First, some backround on me. This is my second season and second board. Last season was about 20 days on an 08 Lib Tech TRS MTX regular camber. At the end of last season I was doing basic carving, comfortable grabing 20ft jumps and was trying 360's.
5'8"
175lbs
22" 15/-15 stance
Salomon F20's in 28cm
09 Ride Contrabands

Smokin Buck Ferton 155
Coming from my TRS I wanted something a little longer, rocker camber, and softer flex. That's exactly what I got. 

Conditions: Manmade snow that was all kinds of crusty early in the morning.

Flex: The flex seems consistant all the way though the board. I had no trouble riding a tail press for as long as the terrain would allow. For me the flex is exactly how I wanted it to be. I almost went with the Superpark because it was stiffer but I'm glad I got this.

Pop: I love the way this board pops. It doesn't get me much higher then my TRS did but it seems like it takes a lot less effort to get that pop and it is more controlled.

Cruising: Edge to edge I didn't feel it was fast but not slow by any means. Nice and controlled. I don't know why but this board was pushing me to go fast and I was loving. Once again I was loving the megnatraction on the ice I ride on in St Louis just like with the TRS. I didn't get any weird hooking from the edge grabbing too hard. I did detune the nose and tail and put a 1.5 degree bevel on the base edge. It didn't handle choppy stuff well.

Jumping: Did a few ~10ft jumps off a roller and it felt great. Stable when I landed but I could still pull out from a crappy landing.

Jibbing: My hill sucks and even though they didn't open until today they didn't have any jibs set up.

Other thoughts: The base is fast. Never felt any sort of sticking to the snow. The weight seems about the same as my TRS, maybe a little lighter. Most boards that say they come prewaxed have a very basic job but when I waxed this it seemed that it was a decent job and could easily be ridden right out of the box.

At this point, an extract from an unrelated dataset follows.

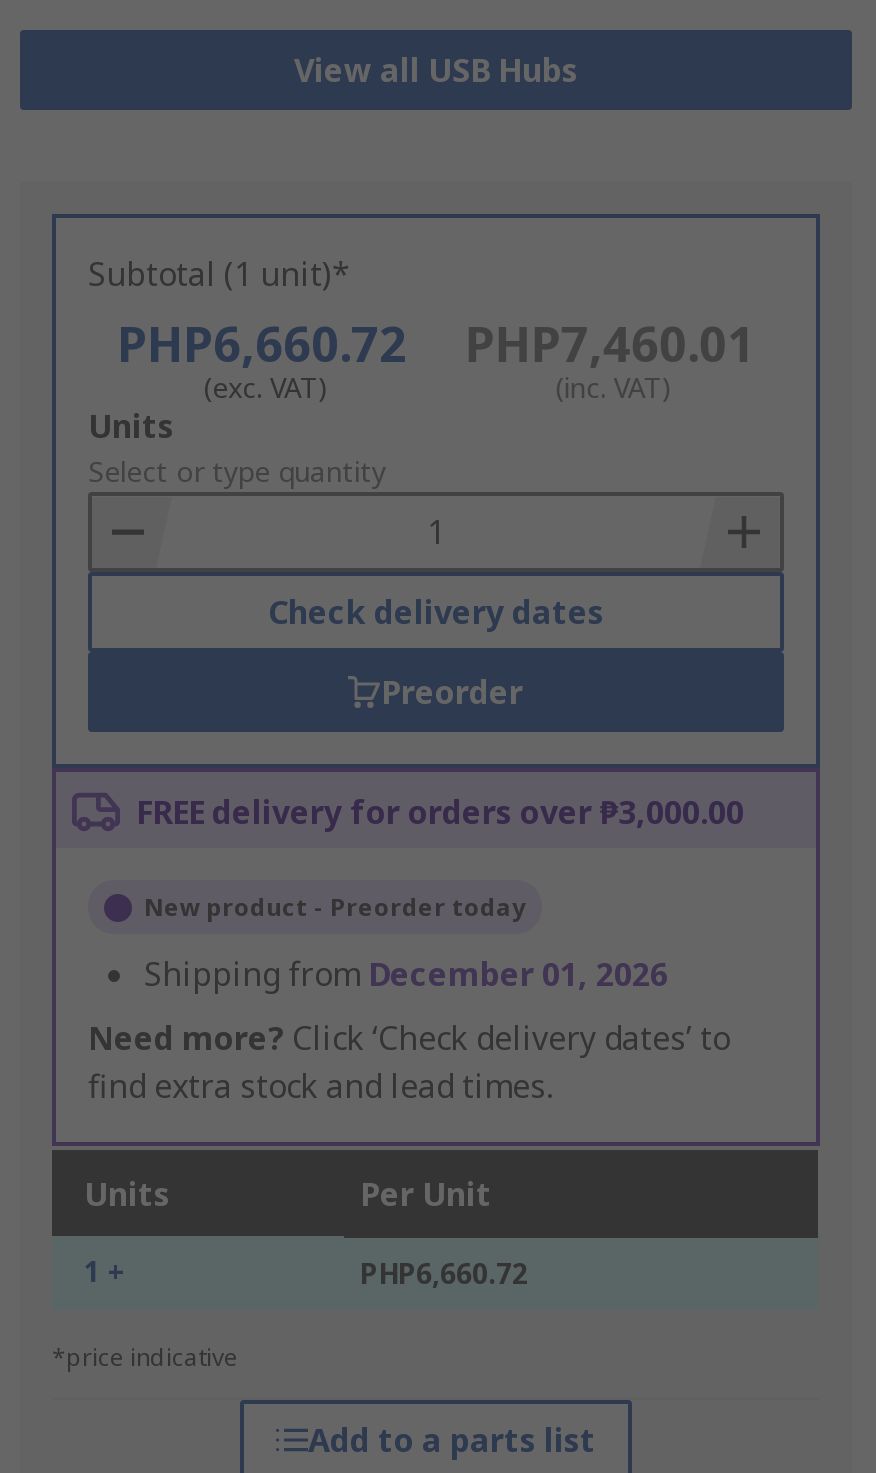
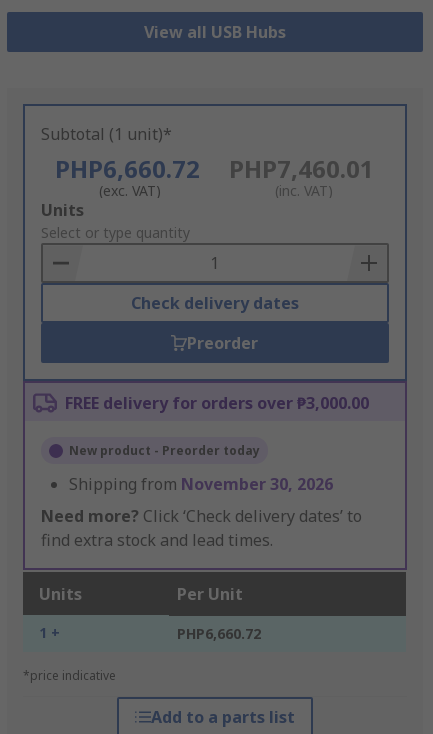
- Shipping from December 01, 2026
+ Shipping from November 30, 2026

Pictures. This is what the base looks like after 4 hours on manmade snow with a combo of OBJ wax and Bluebird soy wax.


----------



## earl_je (Oct 20, 2009)

Thanks for the review, a few questions:

So flex pattern was uniform throughout the base, not a little stiffer on the tips? how about torsional flex?

How was high speed stability? how was carving on the shallow sidecut?

About the pop, did it feel more like a camber or like a rocker?



Still hoping it had better graphics though...


----------



## john doe (Nov 6, 2009)

Basic flex seems the same nose to tail. I ment to check torsional flex today but forgot. I'll check tomorrw. Stability at speed felt great. I never felt it getting loose. Carving with the shallow cut is taking some getting used to. You can't rush the turn or your body will get ahead of the board. I can't compair the pop to anything besides my regular camber TRS. I'm going to be riding my friend 156 NS Revolver sometime but I don't know when. About the rocker/camber profile. It is the same idea as Neversummer but not as rockered. Sitting on my kitchen floor the board is nearly flat with just the weight of my bindings.


----------



## ek3 (Jan 17, 2009)

Great review! What's the weight of the board like?


----------



## john doe (Nov 6, 2009)

UPS had the shipping weight at 6.5lbs My bathroom scale has the board with bindings weighing 9.5lbs.

Torsional flex is right in line with the rest of the board.

One thing I will be doing is getting some stiffer bindings sometime.


----------



## logantheninja (Sep 20, 2009)

I also got this board for myself like a early Christmas present, best board I've ridden! and nice burton stomp pad.


----------



## john doe (Nov 6, 2009)

A clip of me on my Buck Ferton to give an idea of the flex and pop.

http://www.youtube.com/watch?v=UMHgr2iTiYw

Still loving the board and I hit 32mph on it the other night.


----------